Exercise requirements :: Below are some records. Output the lines from the first one through the line that holds "May 11, 2026", exactly as written, with no pictures.

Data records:
━━━━━━━━━━

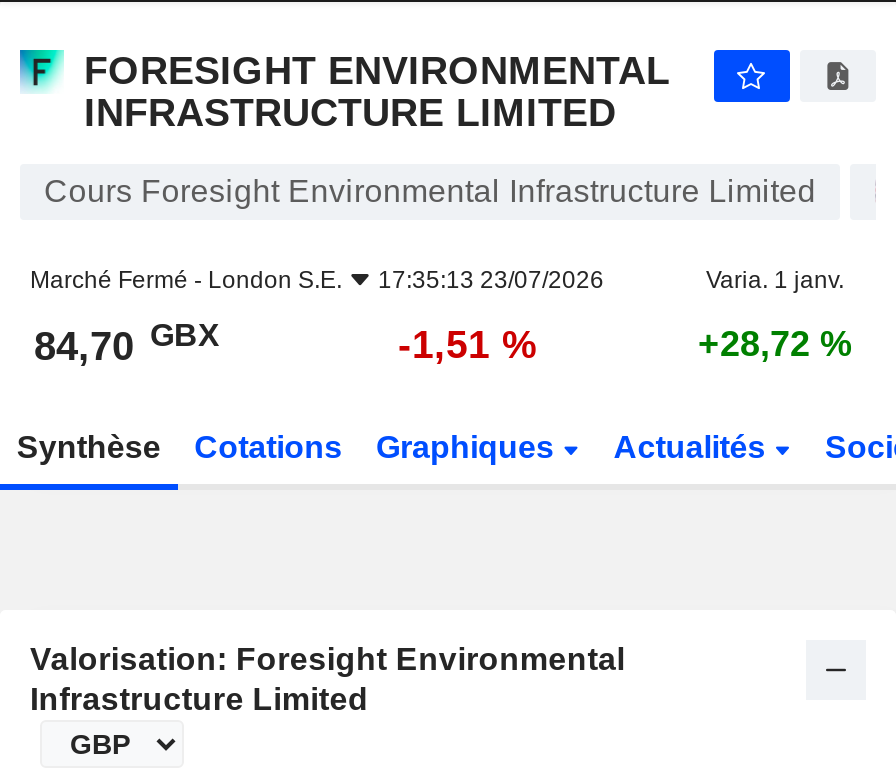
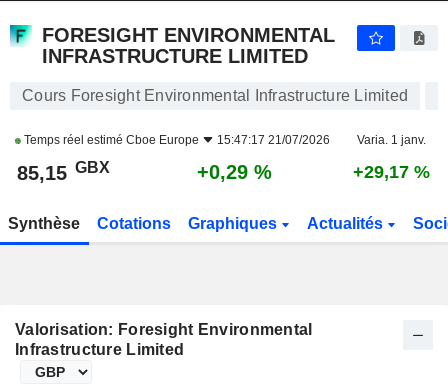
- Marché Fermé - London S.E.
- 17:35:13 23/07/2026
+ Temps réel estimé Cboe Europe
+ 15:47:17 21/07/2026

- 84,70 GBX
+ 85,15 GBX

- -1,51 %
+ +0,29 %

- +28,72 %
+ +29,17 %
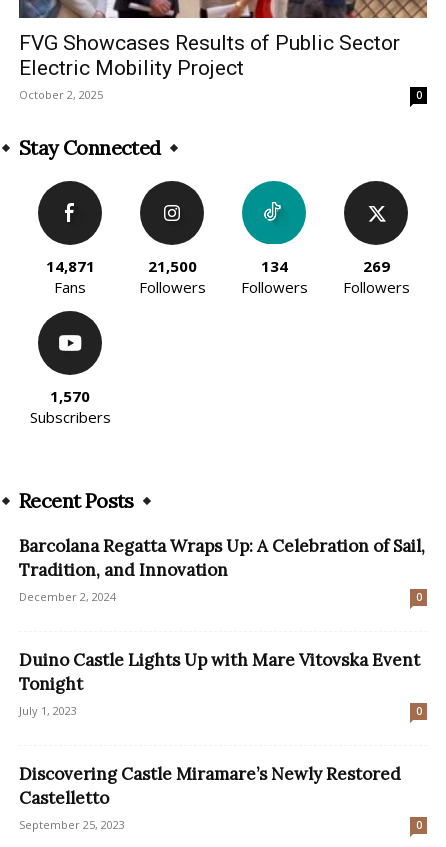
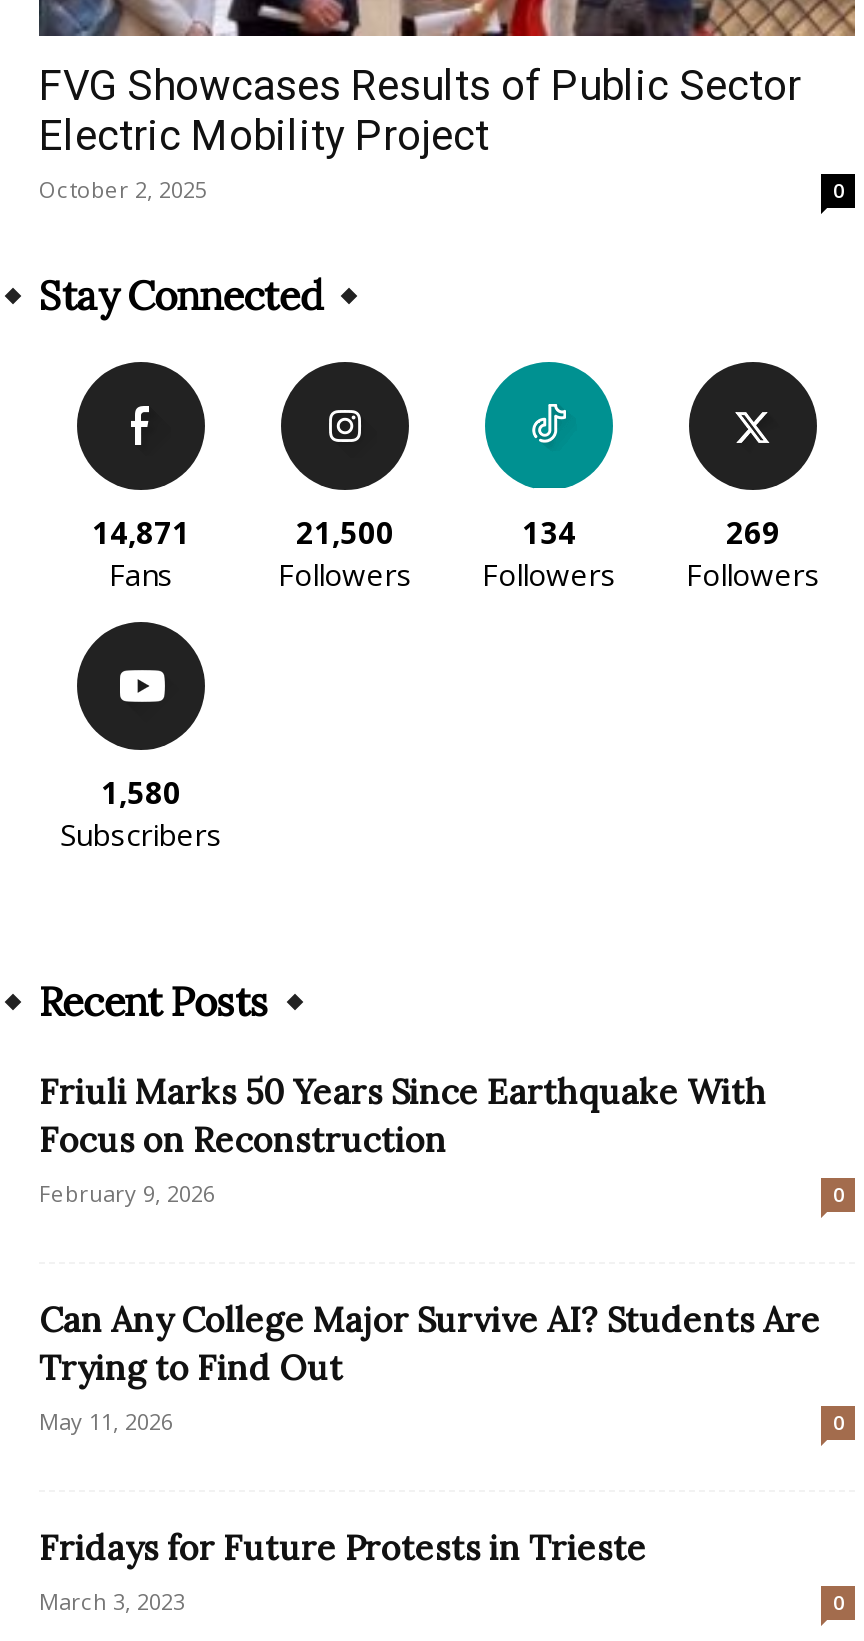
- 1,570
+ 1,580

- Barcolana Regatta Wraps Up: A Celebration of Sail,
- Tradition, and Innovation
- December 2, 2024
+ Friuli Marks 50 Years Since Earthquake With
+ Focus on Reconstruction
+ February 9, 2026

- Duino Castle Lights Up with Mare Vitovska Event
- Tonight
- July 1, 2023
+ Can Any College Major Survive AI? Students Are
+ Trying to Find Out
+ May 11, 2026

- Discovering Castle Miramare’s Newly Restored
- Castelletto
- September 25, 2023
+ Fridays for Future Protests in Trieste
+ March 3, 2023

━━━━━━━━━━

Expected answer ::
- Marché Fermé - London S.E.
- 17:35:13 23/07/2026
+ Temps réel estimé Cboe Europe
+ 15:47:17 21/07/2026

- 84,70 GBX
+ 85,15 GBX

- -1,51 %
+ +0,29 %

- +28,72 %
+ +29,17 %
- 1,570
+ 1,580

- Barcolana Regatta Wraps Up: A Celebration of Sail,
- Tradition, and Innovation
- December 2, 2024
+ Friuli Marks 50 Years Since Earthquake With
+ Focus on Reconstruction
+ February 9, 2026

- Duino Castle Lights Up with Mare Vitovska Event
- Tonight
- July 1, 2023
+ Can Any College Major Survive AI? Students Are
+ Trying to Find Out
+ May 11, 2026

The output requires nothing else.